:: Data shown

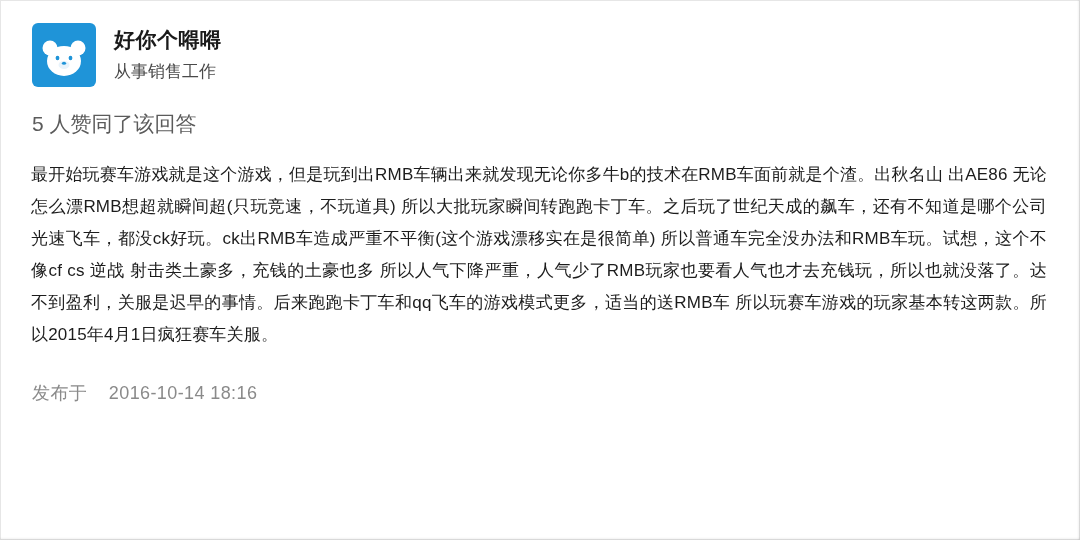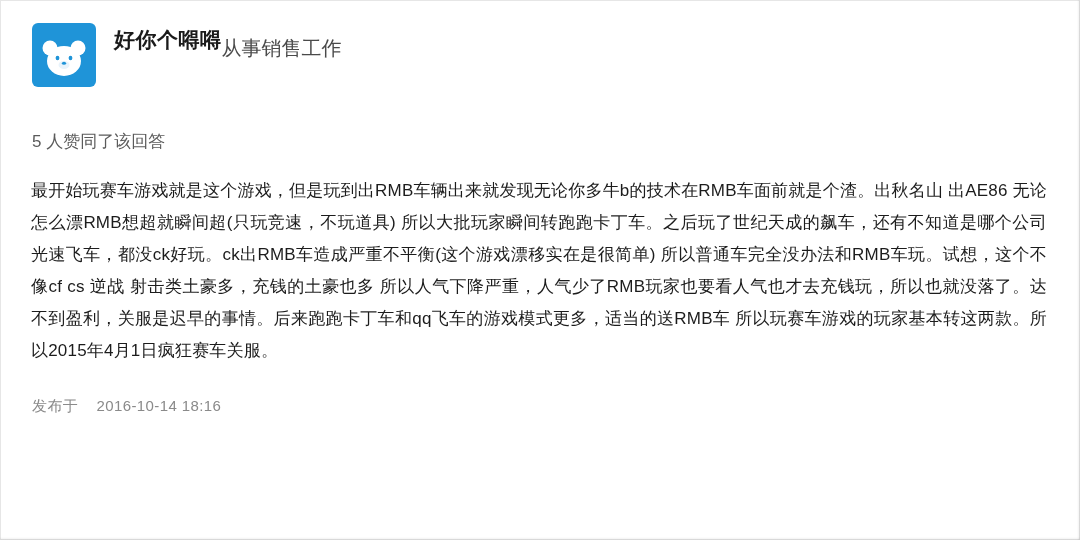--- a/index.html
+++ b/index.html
@@ -66,7 +66,7 @@
   }
   .author-meta {
     display: flex;
-    flex-direction: row;
+    flex-direction: column;
     justify-content: center;
     padding-top: 4px;
     font-family: Liberation Serif, serif;

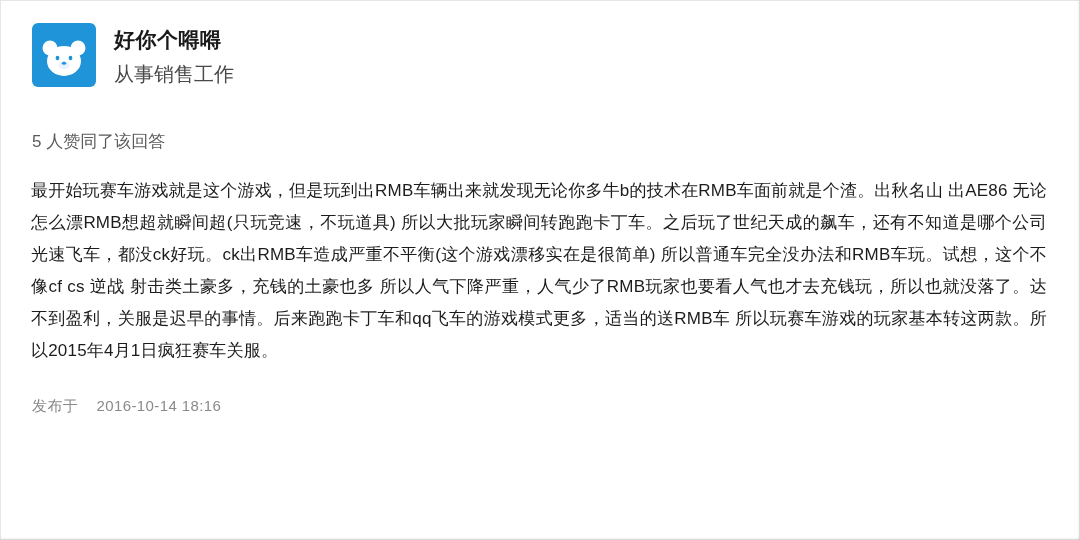--- a/index.html
+++ b/index.html
@@ -80,7 +80,7 @@
   }
   .author-bio {
     margin-top: 9px;
-    font-size: 20px;
+    font-size: 17px;
     color: #4a4a4a;
     line-height: 1.2;
   }

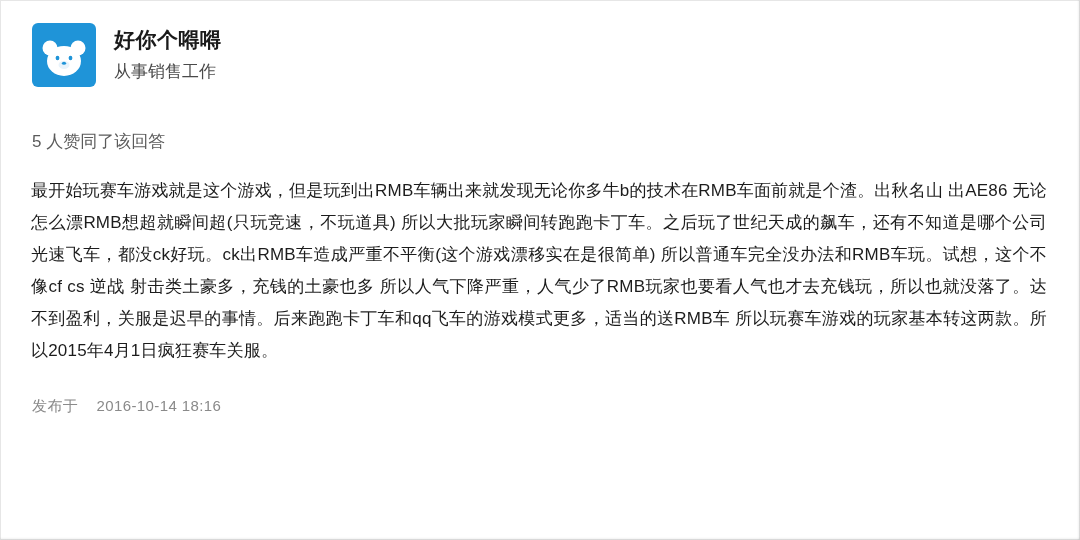--- a/index.html
+++ b/index.html
@@ -87,9 +87,9 @@
 
   
   .vote-line {
-    margin-top: 45px;
+    margin-top: 24px;
     padding-left: 3px;
-    font-size: 17px;
+    font-size: 21px;
     color: #5b5b5b;
     line-height: 1.2;
   }

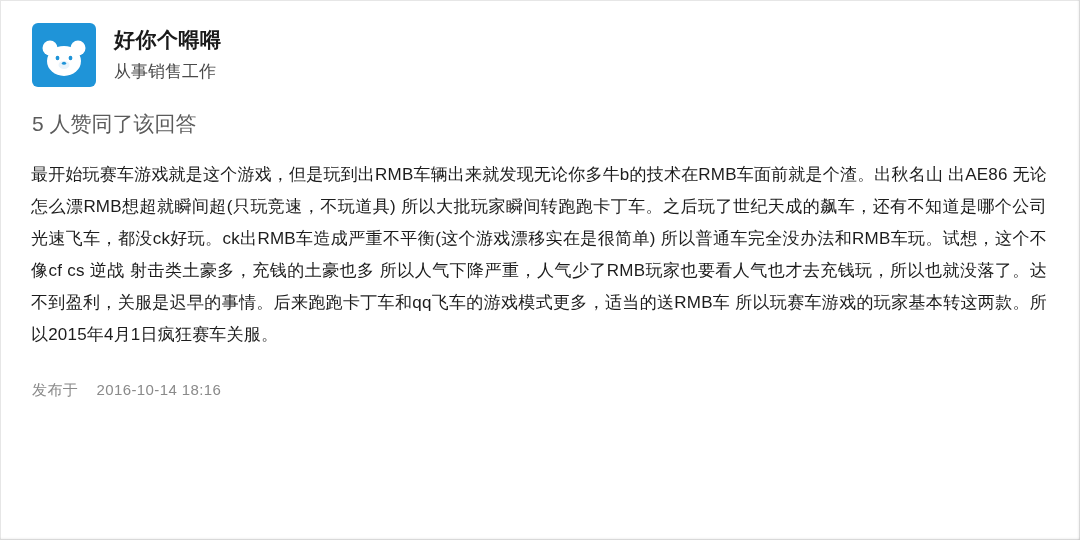--- a/index.html
+++ b/index.html
@@ -110,7 +110,7 @@
   .publish-time {
     margin-top: 30px;
     padding-left: 3px;
-    font-size: 15px;
+    font-size: 18px;
     color: #8a8a8a;
     letter-spacing: 0.4px;
   }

::::

_What you will do_
Output all of the data exactly as it stands, minus any images.

_Result for this task_
--- a/index.html
+++ b/index.html
@@ -66,7 +66,7 @@
   }
   .author-meta {
     display: flex;
-    flex-direction: row;
+    flex-direction: column;
     justify-content: center;
     padding-top: 4px;
     font-family: Liberation Serif, serif;

--- a/index.html
+++ b/index.html
@@ -80,7 +80,7 @@
   }
   .author-bio {
     margin-top: 9px;
-    font-size: 20px;
+    font-size: 17px;
     color: #4a4a4a;
     line-height: 1.2;
   }

--- a/index.html
+++ b/index.html
@@ -87,9 +87,9 @@
 
   
   .vote-line {
-    margin-top: 45px;
+    margin-top: 24px;
     padding-left: 3px;
-    font-size: 17px;
+    font-size: 21px;
     color: #5b5b5b;
     line-height: 1.2;
   }

--- a/index.html
+++ b/index.html
@@ -110,7 +110,7 @@
   .publish-time {
     margin-top: 30px;
     padding-left: 3px;
-    font-size: 15px;
+    font-size: 18px;
     color: #8a8a8a;
     letter-spacing: 0.4px;
   }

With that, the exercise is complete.